After doing heaps of PLA/PETG test on my MMU2S my conclusion is that the "Multi-Material Upgrade" should really be called the "Multi-Colour Upgrade", as printing in different materials requires crazy amounts of purging (>2500mm³) between swaps

Hence, if you want true multi-material capability then you need a printer with at least two separate hotends, otherwise if you are printing in single material then the MMU2S is perfect

With that said, am keen to hear what other's have experienced with the MMU2S

This topic was modified 2 months ago 2 times by ANTALIFE
www.antalife.com...
Posted : 26/07/2020 8:36 am
ANTALIFE
(@antalife)
Eminent Member

Also am really hoping to be proven wrong, as I was wanting to use the MMU2S to print "soluble" supports out of PLA/PETG

www.antalife.com...
Posted : 26/07/2020 8:47 am
pporozin
(@pporozin)
Active Member

I see the MMU2S more as MCU2S (MultiColor...)... trying to use materials which require different hotend temperatures is just pain in the a**. I have finetuned the temperatures for each filament brand/color I am using so my single material prints are almost perfect, but trying to combine them using MMU2S is just a nightmare, the overall quality goes down.

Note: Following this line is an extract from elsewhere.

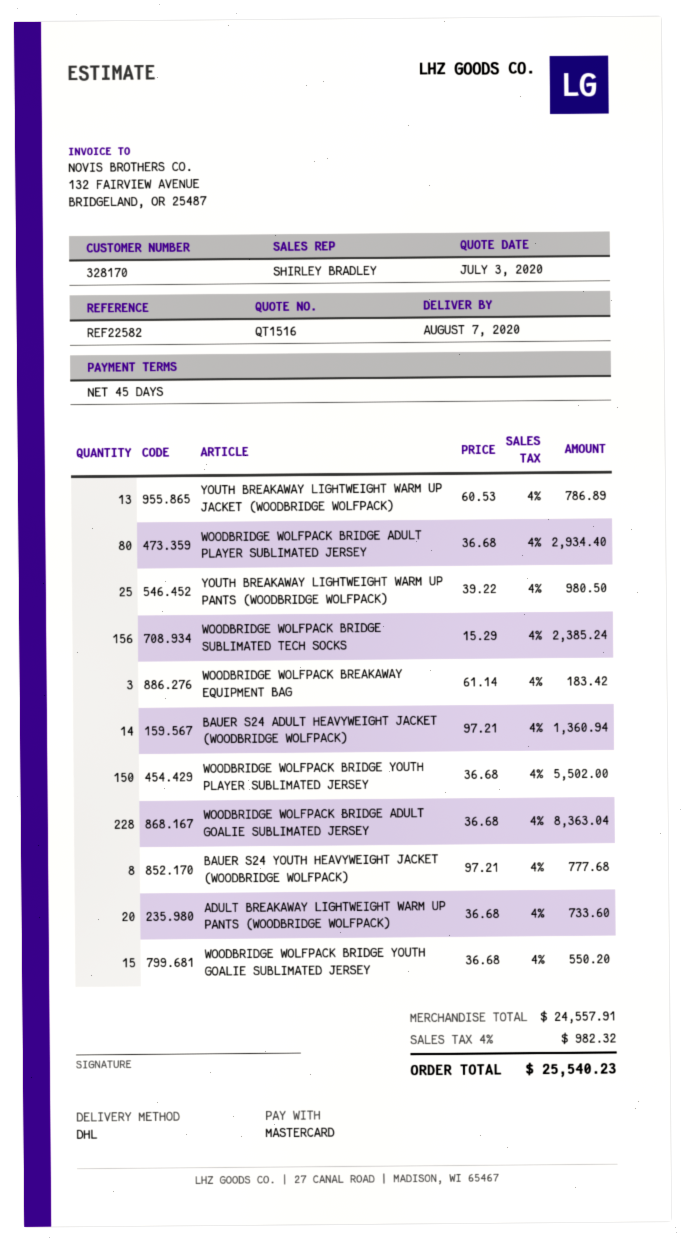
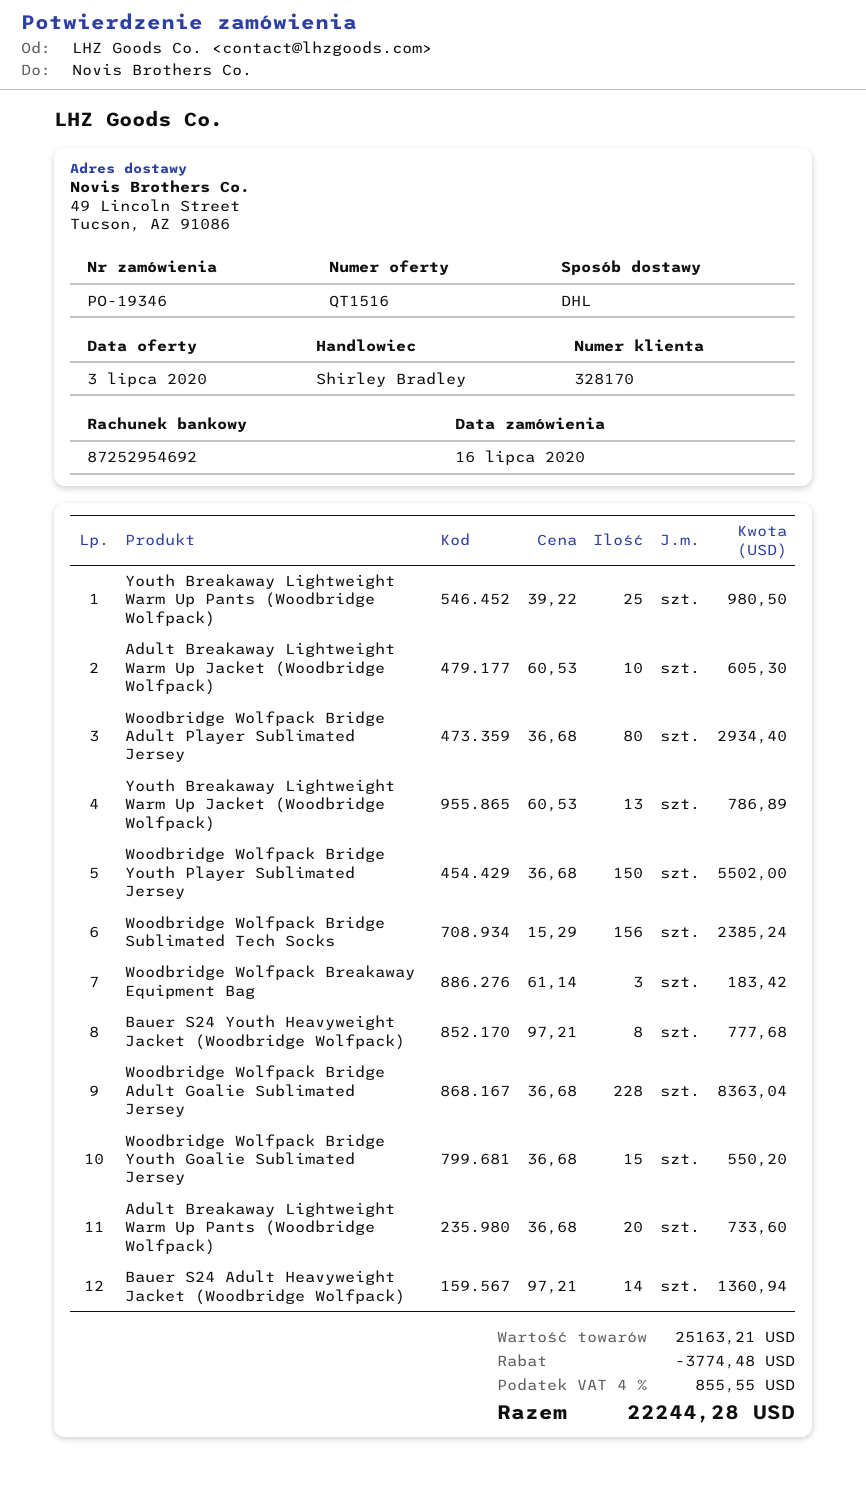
Adult Breakaway Lightweight Warm Up Jacket (Woodbridge Wolfpack): none -> 10 x 60.53 = 605.30
subtotal: 24557.91 -> 25163.21
discount: none -> 3774.48
tax: 4% = 982.32 -> 4% = 855.55
total: 25540.23 -> 22244.28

Posted : 26/07/2020 9:02 am
ANTALIFE
(@antalife)
Eminent Member

@pporozin

Oh man too true! I am able to get multi colour PLA prints just fine but trying anything fancier like PLA body & PETG supports just makes whatever I print weaker

Also if you are having issues with load/unload temperature then I suggest giving PrusaSlicer 2.2.0 DRIBBLING by antimix a go

www.antalife.com...
Posted : 26/07/2020 9:19 am
pporozin
(@pporozin)
Active Member

@antalife

Driblling fork, Superslicer fork,... Too many forks to use them all. I.e. I am using the Superslicer to finetune the spacing between the objects on the bed (Prusaslicer keeps huge amount of free space between the objects and manually aligning 50 objects just sucks), ironing of the surfaces etc. would love to have all the features in one slicer, but Prusa is not able to implement them all, matter of priorities I would say...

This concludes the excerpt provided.